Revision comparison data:
::::

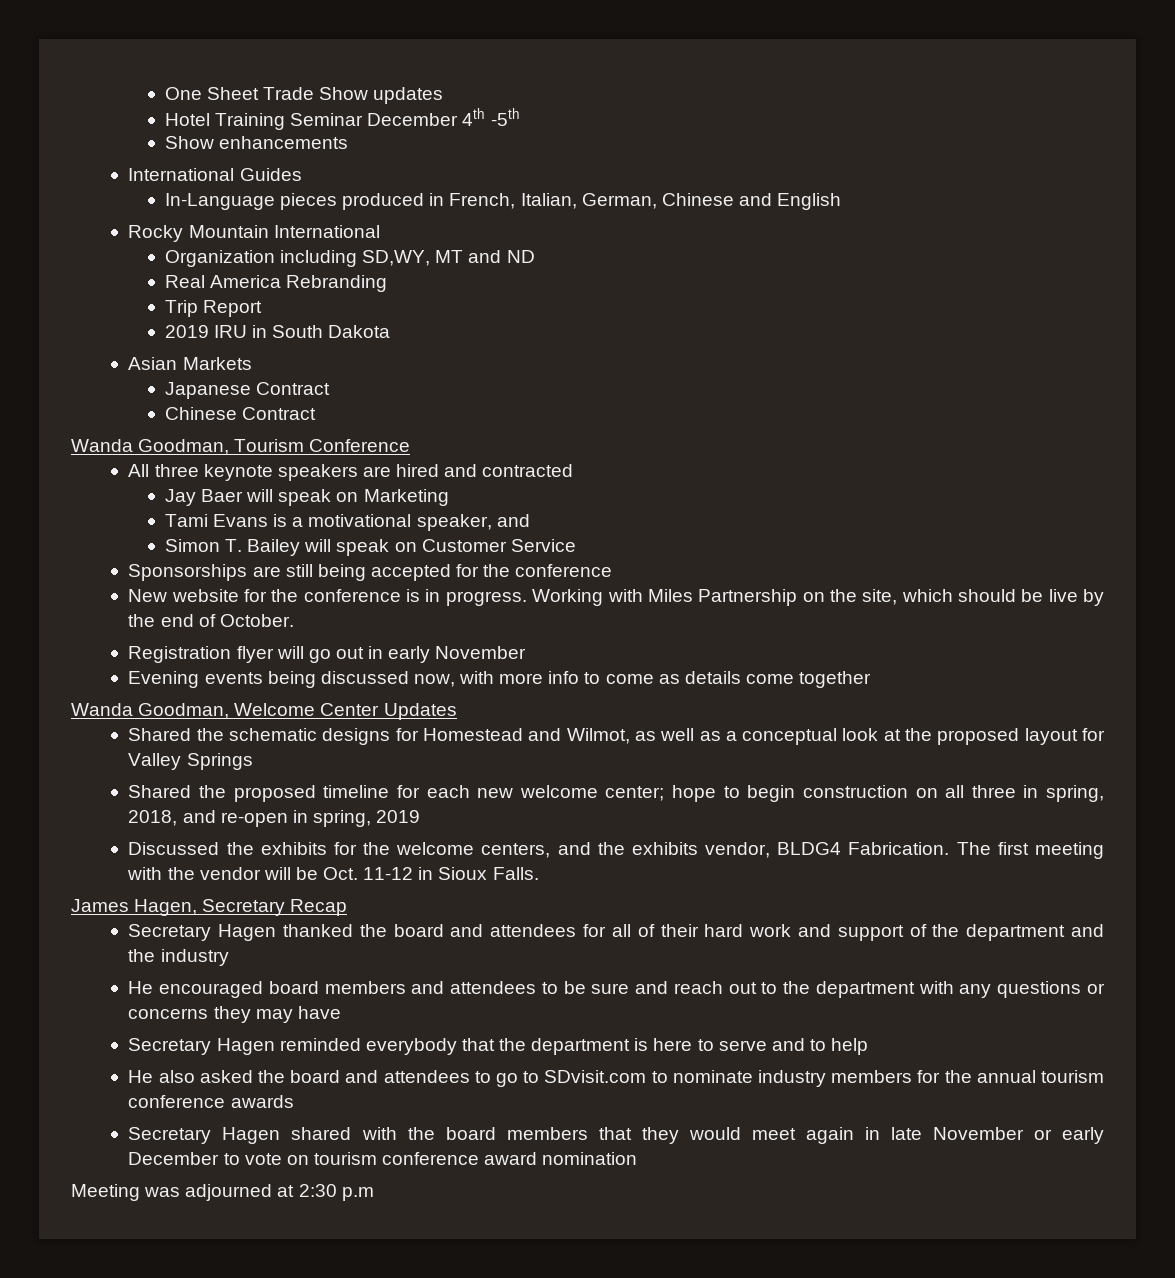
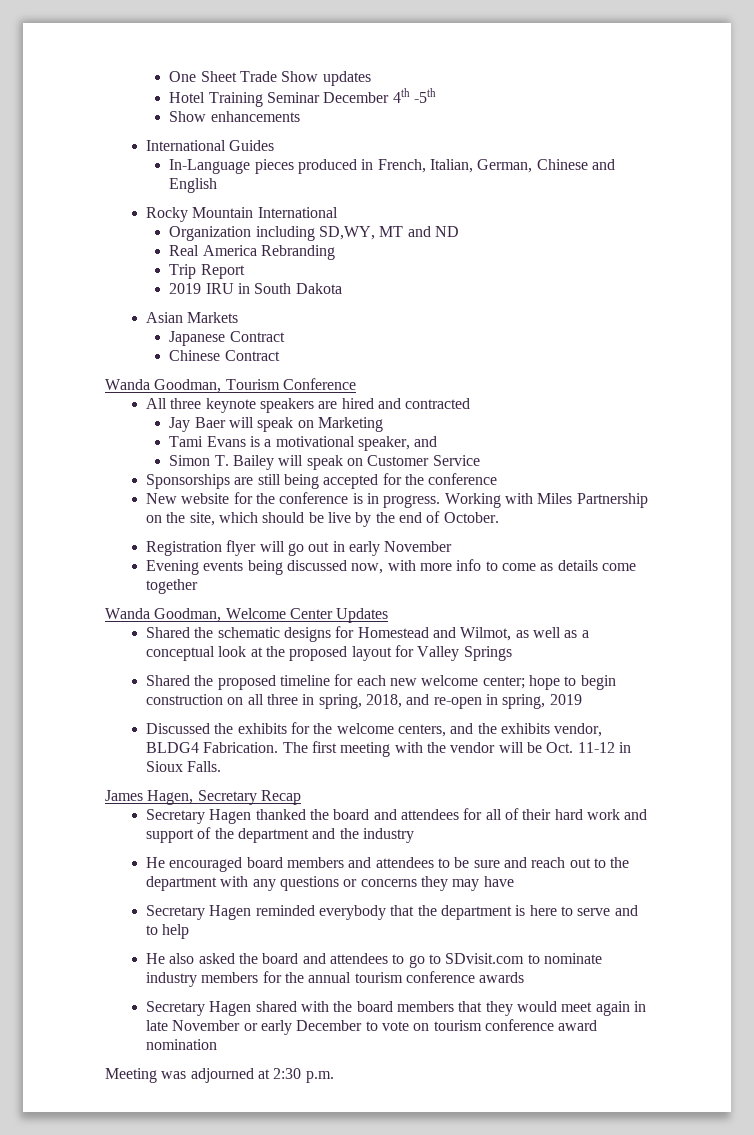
- Meeting was adjourned at 2:30 p.m
+ Meeting was adjourned at 2:30 p.m.

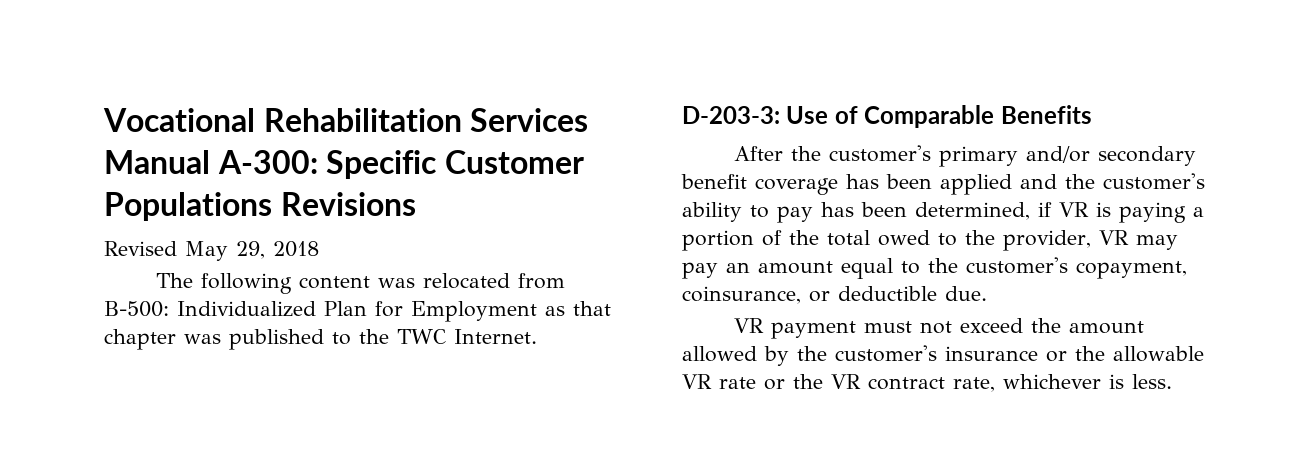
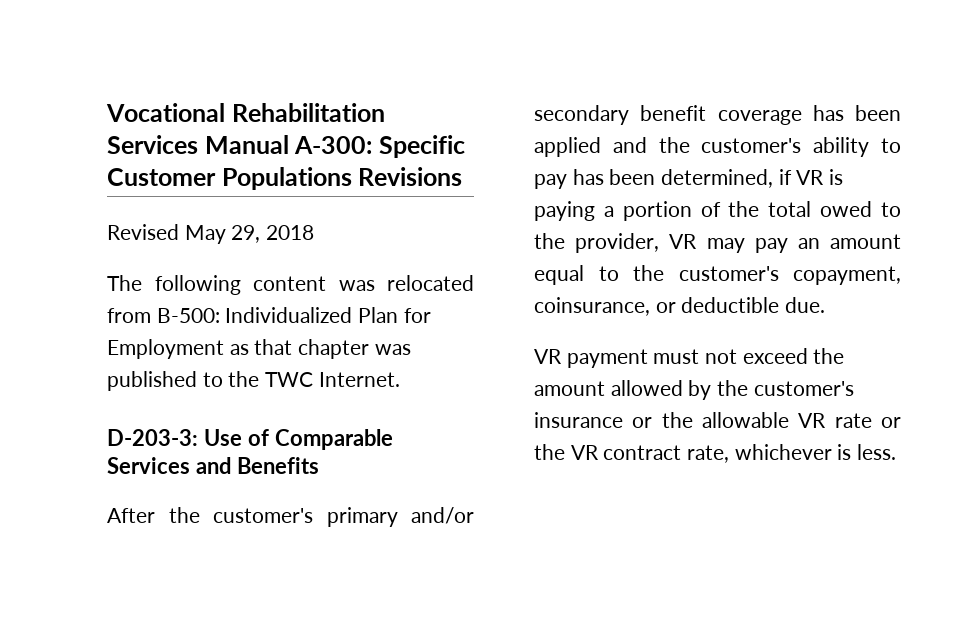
- D-203-3: Use of Comparable Benefits
+ D-203-3: Use of Comparable Services and Benefits

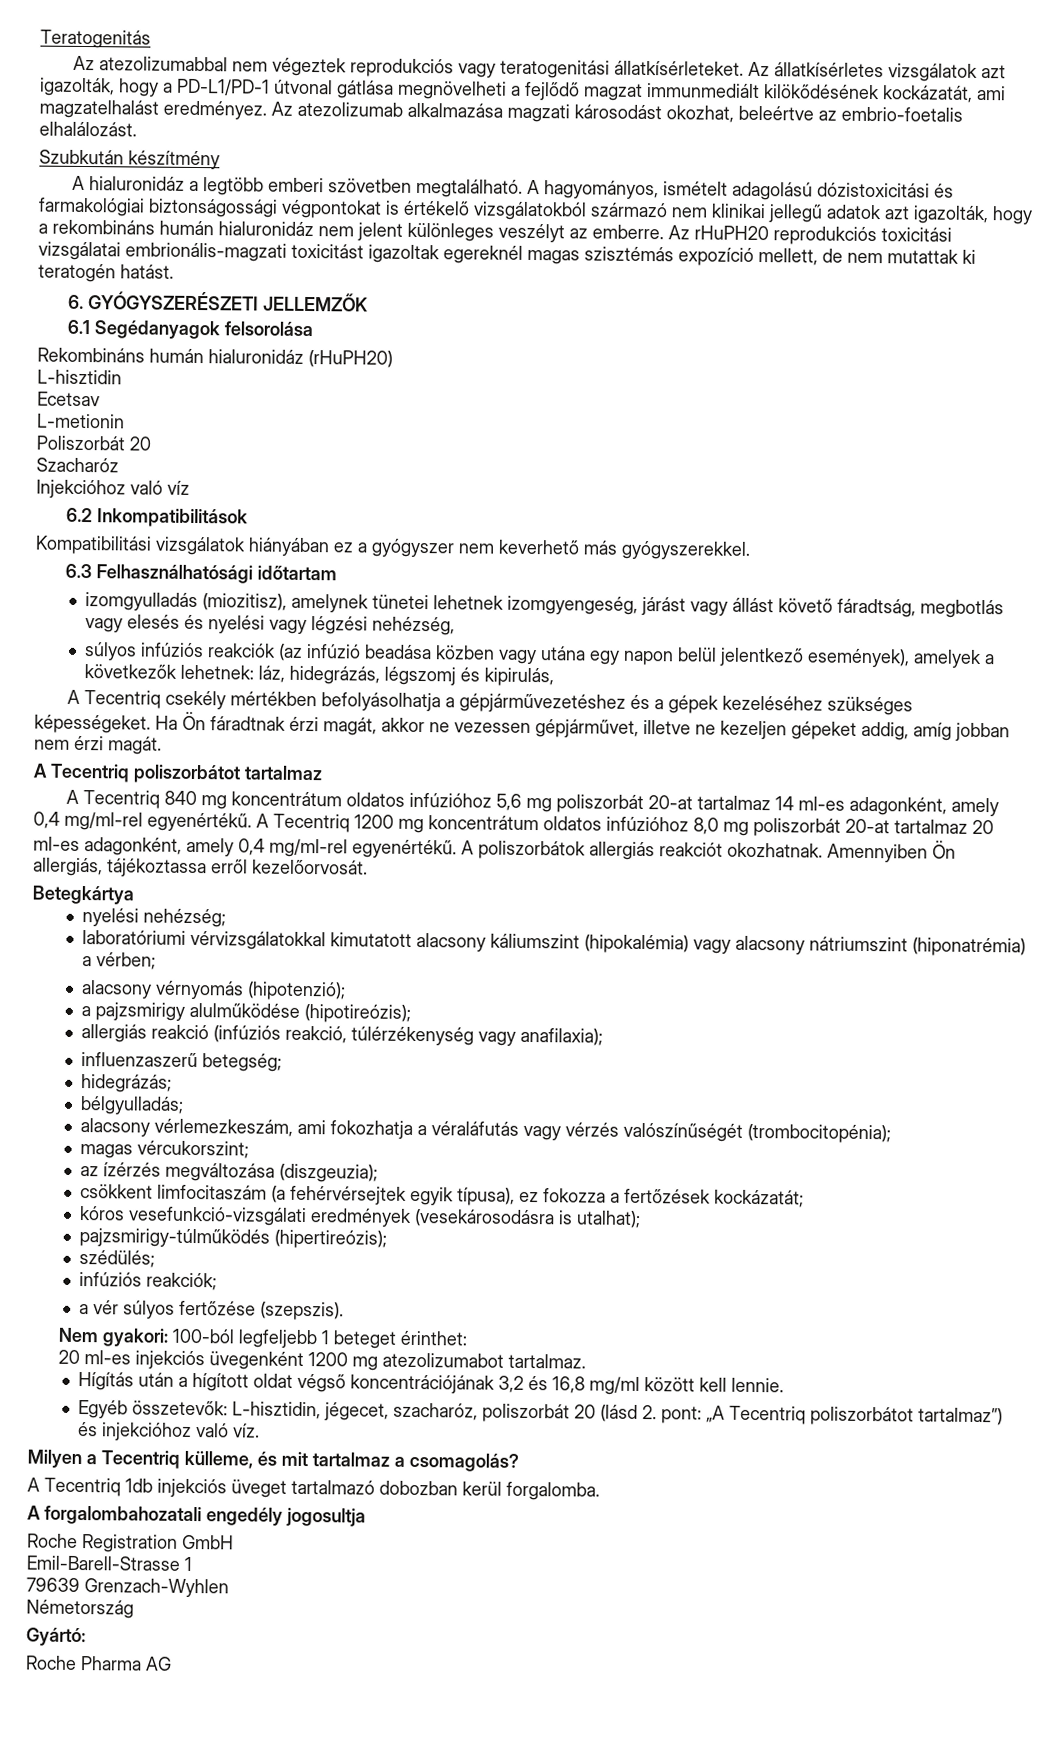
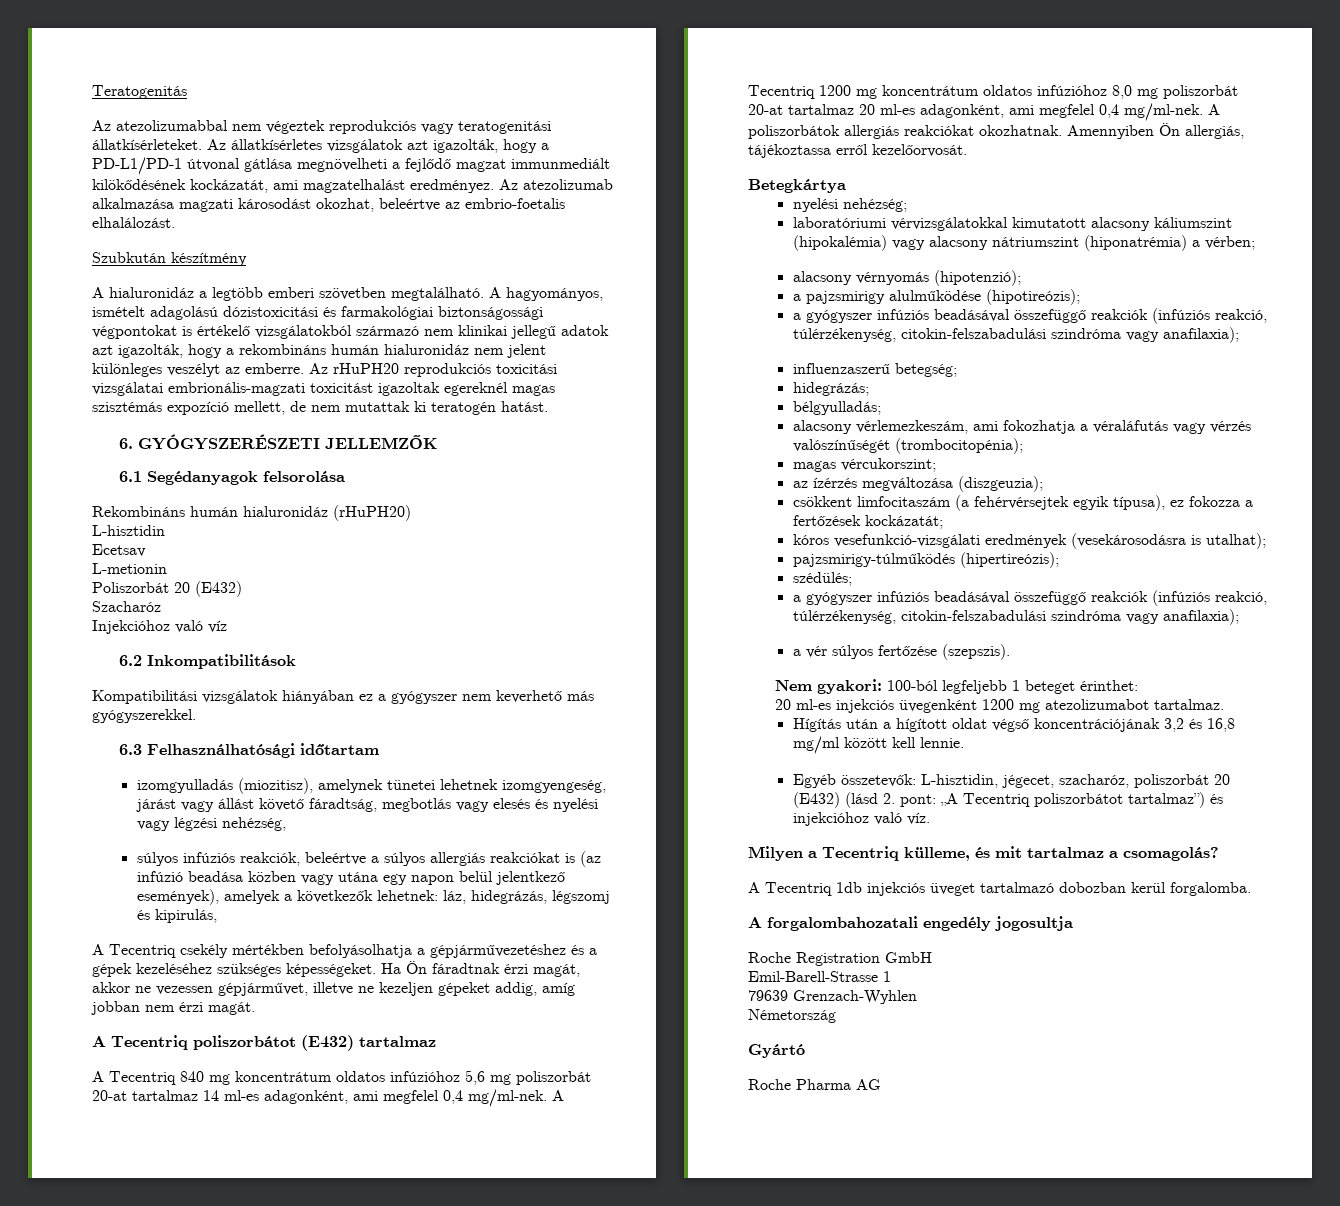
- Poliszorbát 20
+ Poliszorbát 20 (E432)
- súlyos infúziós reakciók (az infúzió beadása közben vagy utána egy napon belül jelentkező események), amelyek a következők lehetnek: láz, hidegrázás, légszomj és kipirulás,
+ súlyos infúziós reakciók, beleértve a súlyos allergiás reakciókat is (az infúzió beadása közben vagy utána egy napon belül jelentkező események), amelyek a következők lehetnek: láz, hidegrázás, légszomj és kipirulás,
- A Tecentriq poliszorbátot tartalmaz
+ A Tecentriq poliszorbátot (E432) tartalmaz
- A Tecentriq 840 mg koncentrátum oldatos infúzióhoz 5,6 mg poliszorbát 20-at tartalmaz 14 ml-es adagonként, amely 0,4 mg/ml-rel egyenértékű.
+ A Tecentriq 840 mg koncentrátum oldatos infúzióhoz 5,6 mg poliszorbát 20-at tartalmaz 14 ml-es adagonként, ami megfelel 0,4 mg/ml-nek.
- A Tecentriq 1200 mg koncentrátum oldatos infúzióhoz 8,0 mg poliszorbát 20-at tartalmaz 20 ml-es adagonként, amely 0,4 mg/ml-rel egyenértékű.
+ A Tecentriq 1200 mg koncentrátum oldatos infúzióhoz 8,0 mg poliszorbát 20-at tartalmaz 20 ml-es adagonként, ami megfelel 0,4 mg/ml-nek.
- A poliszorbátok allergiás reakciót okozhatnak.
+ A poliszorbátok allergiás reakciókat okozhatnak.
  a pajzsmirigy alulműködése (hipotireózis);
- allergiás reakció (infúziós reakció, túlérzékenység vagy anafilaxia);
+ a gyógyszer infúziós beadásával összefüggő reakciók (infúziós reakció, túlérzékenység, citokin-felszabadulási szindróma vagy anafilaxia);
  szédülés;
- infúziós reakciók;
+ a gyógyszer infúziós beadásával összefüggő reakciók (infúziós reakció, túlérzékenység, citokin-felszabadulási szindróma vagy anafilaxia);
- Egyéb összetevők: L-hisztidin, jégecet, szacharóz, poliszorbát 20 (lásd 2. pont: „A Tecentriq poliszorbátot tartalmaz”) és injekcióhoz való víz.
+ Egyéb összetevők: L-hisztidin, jégecet, szacharóz, poliszorbát 20 (E432) (lásd 2. pont: „A Tecentriq poliszorbátot tartalmaz”) és injekcióhoz való víz.
- Gyártó:
+ Gyártó

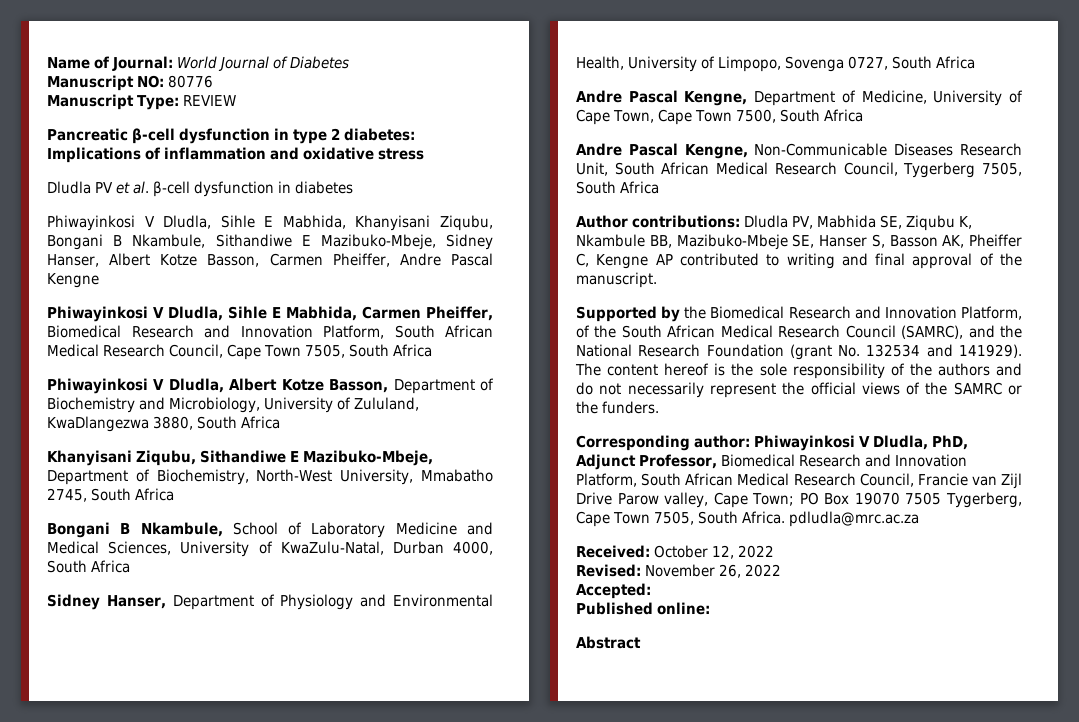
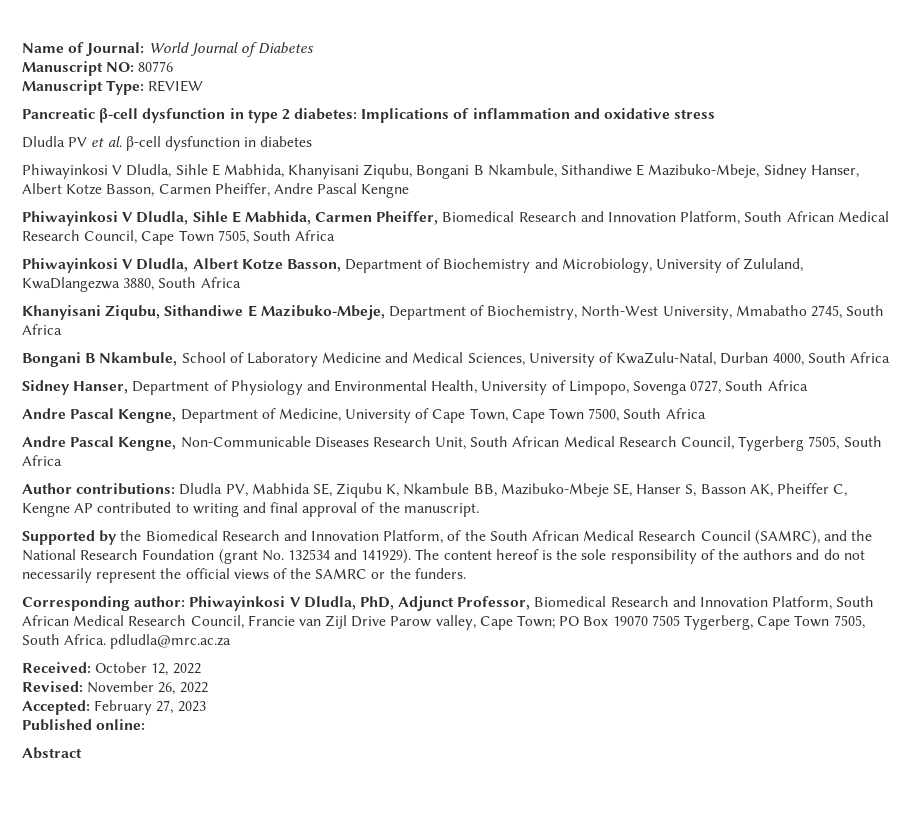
- Accepted:
+ Accepted: February 27, 2023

::::

Problem description. Beginning with the first entry above, reproduce every line verbatim until the line with "poliszorbátot (E432) tartalmaz", which is included too; omit pictures.

Problem solution.
- Meeting was adjourned at 2:30 p.m
+ Meeting was adjourned at 2:30 p.m.

- D-203-3: Use of Comparable Benefits
+ D-203-3: Use of Comparable Services and Benefits

- Poliszorbát 20
+ Poliszorbát 20 (E432)
- súlyos infúziós reakciók (az infúzió beadása közben vagy utána egy napon belül jelentkező események), amelyek a következők lehetnek: láz, hidegrázás, légszomj és kipirulás,
+ súlyos infúziós reakciók, beleértve a súlyos allergiás reakciókat is (az infúzió beadása közben vagy utána egy napon belül jelentkező események), amelyek a következők lehetnek: láz, hidegrázás, légszomj és kipirulás,
- A Tecentriq poliszorbátot tartalmaz
+ A Tecentriq poliszorbátot (E432) tartalmaz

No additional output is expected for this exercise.